■ **WHAT IS BEING ASKED**: For the word "Stakes", search the records and show each line in which it occurs.

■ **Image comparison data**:

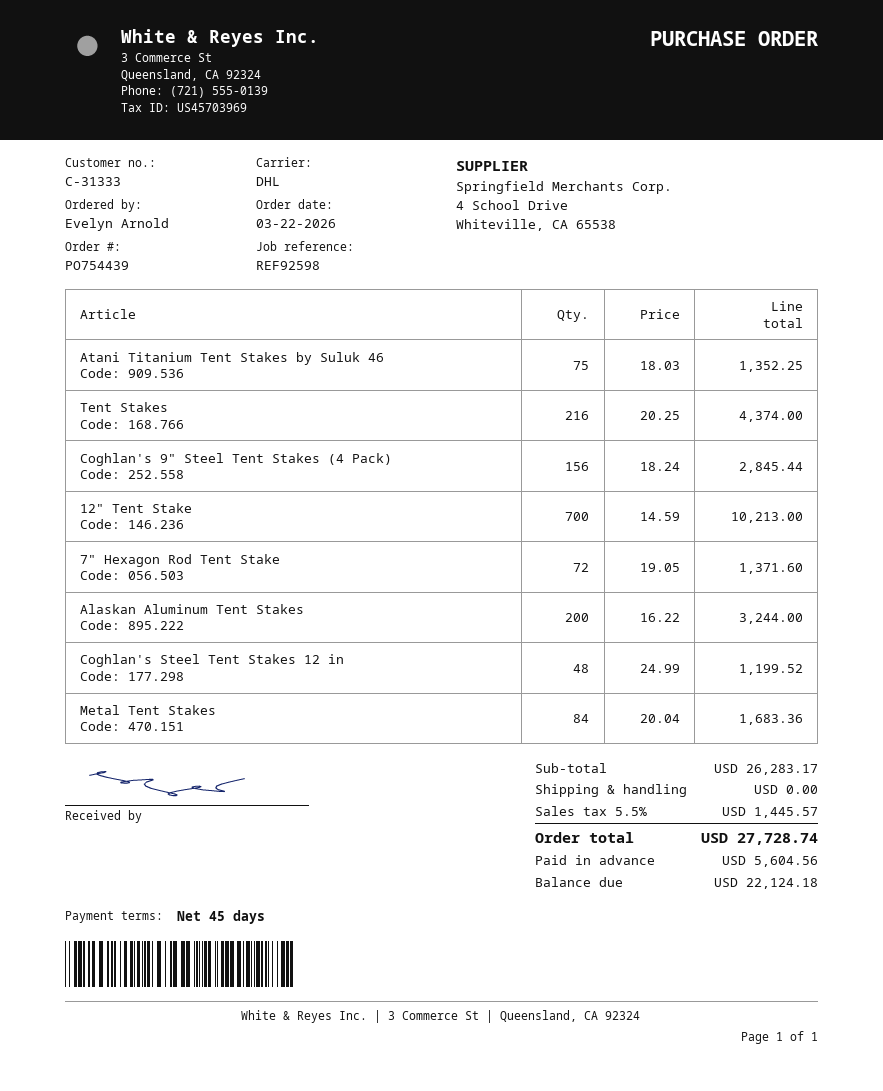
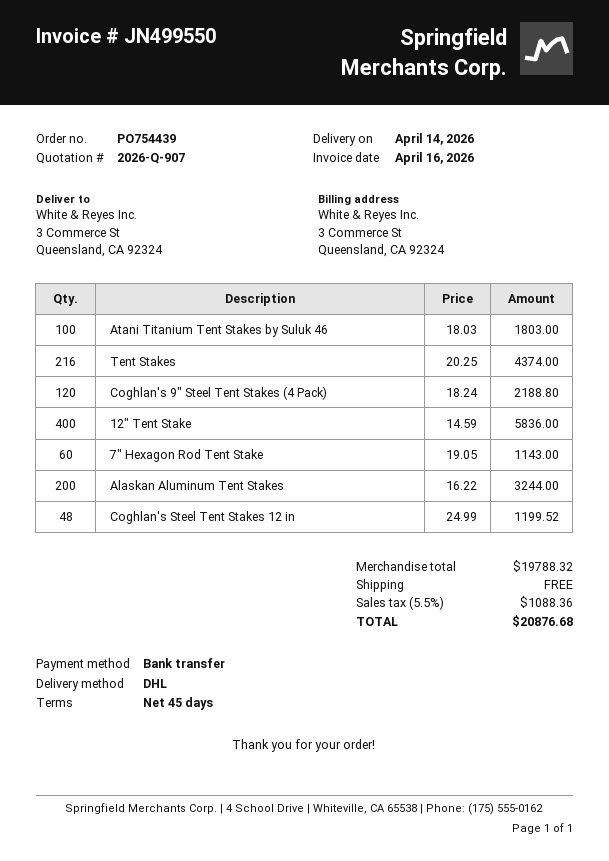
Atani Titanium Tent Stakes by Suluk 46: 75 x 18.03 = 1352.25 -> 100 x 18.03 = 1803.00
Coghlan's 9" Steel Tent Stakes (4 Pack): 156 x 18.24 = 2845.44 -> 120 x 18.24 = 2188.80
12" Tent Stake: 700 x 14.59 = 10213.00 -> 400 x 14.59 = 5836.00
7" Hexagon Rod Tent Stake: 72 x 19.05 = 1371.60 -> 60 x 19.05 = 1143.00
Metal Tent Stakes: 84 x 20.04 = 1683.36 -> none
subtotal: 26283.17 -> 19788.32
tax: 5.5% = 1445.57 -> 5.5% = 1088.36
total: 27728.74 -> 20876.68

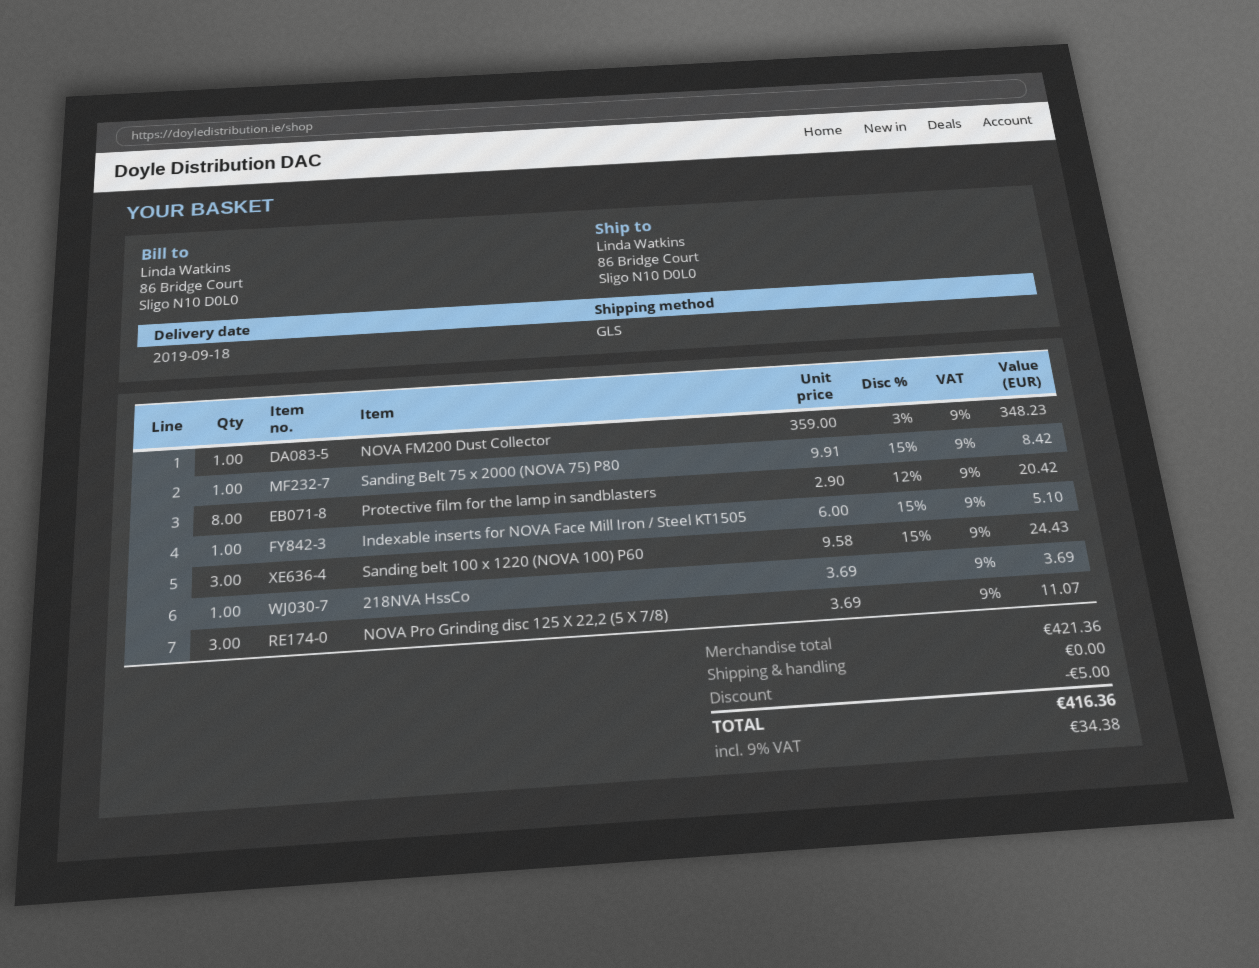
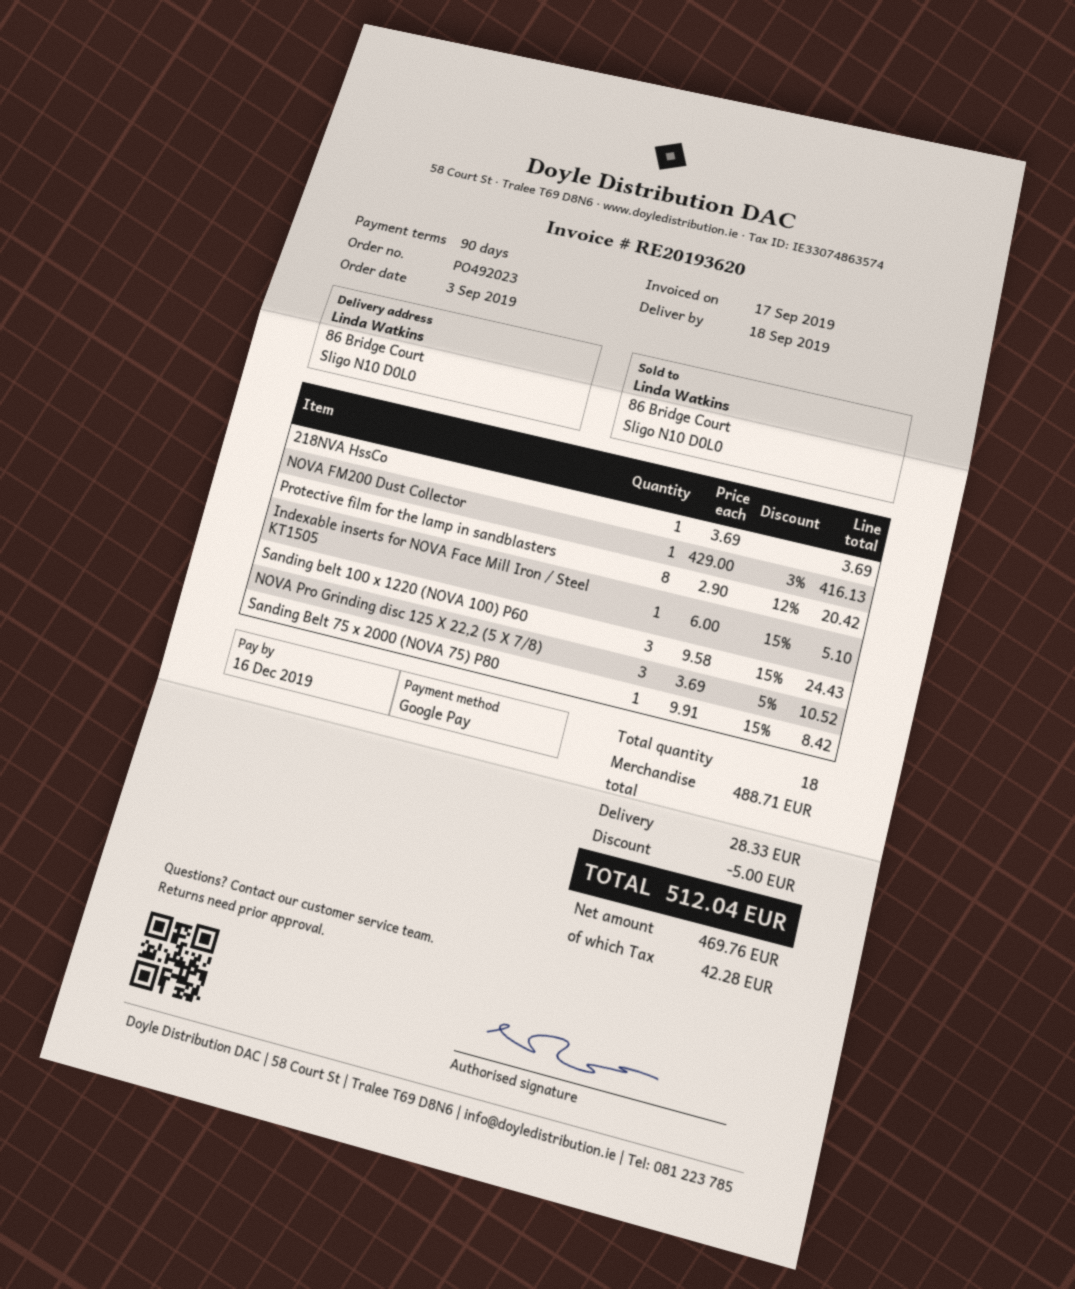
NOVA FM200 Dust Collector: 1 x 359.00 - 3% = 348.23 -> 1 x 429.00 - 3% = 416.13
NOVA Pro Grinding disc 125 X 22,2 (5 X 7/8): 3 x 3.69 = 11.07 -> 3 x 3.69 - 5% = 10.52
subtotal: 421.36 -> 488.71
shipping: 0.00 -> 28.33
tax: 34.38 -> 42.28
total: 416.36 -> 512.04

■ **RESULT BELOW**:
Atani Titanium Tent Stakes by Suluk 46: 75 x 18.03 = 1352.25 -> 100 x 18.03 = 1803.00
Coghlan's 9" Steel Tent Stakes (4 Pack): 156 x 18.24 = 2845.44 -> 120 x 18.24 = 2188.80
Metal Tent Stakes: 84 x 20.04 = 1683.36 -> none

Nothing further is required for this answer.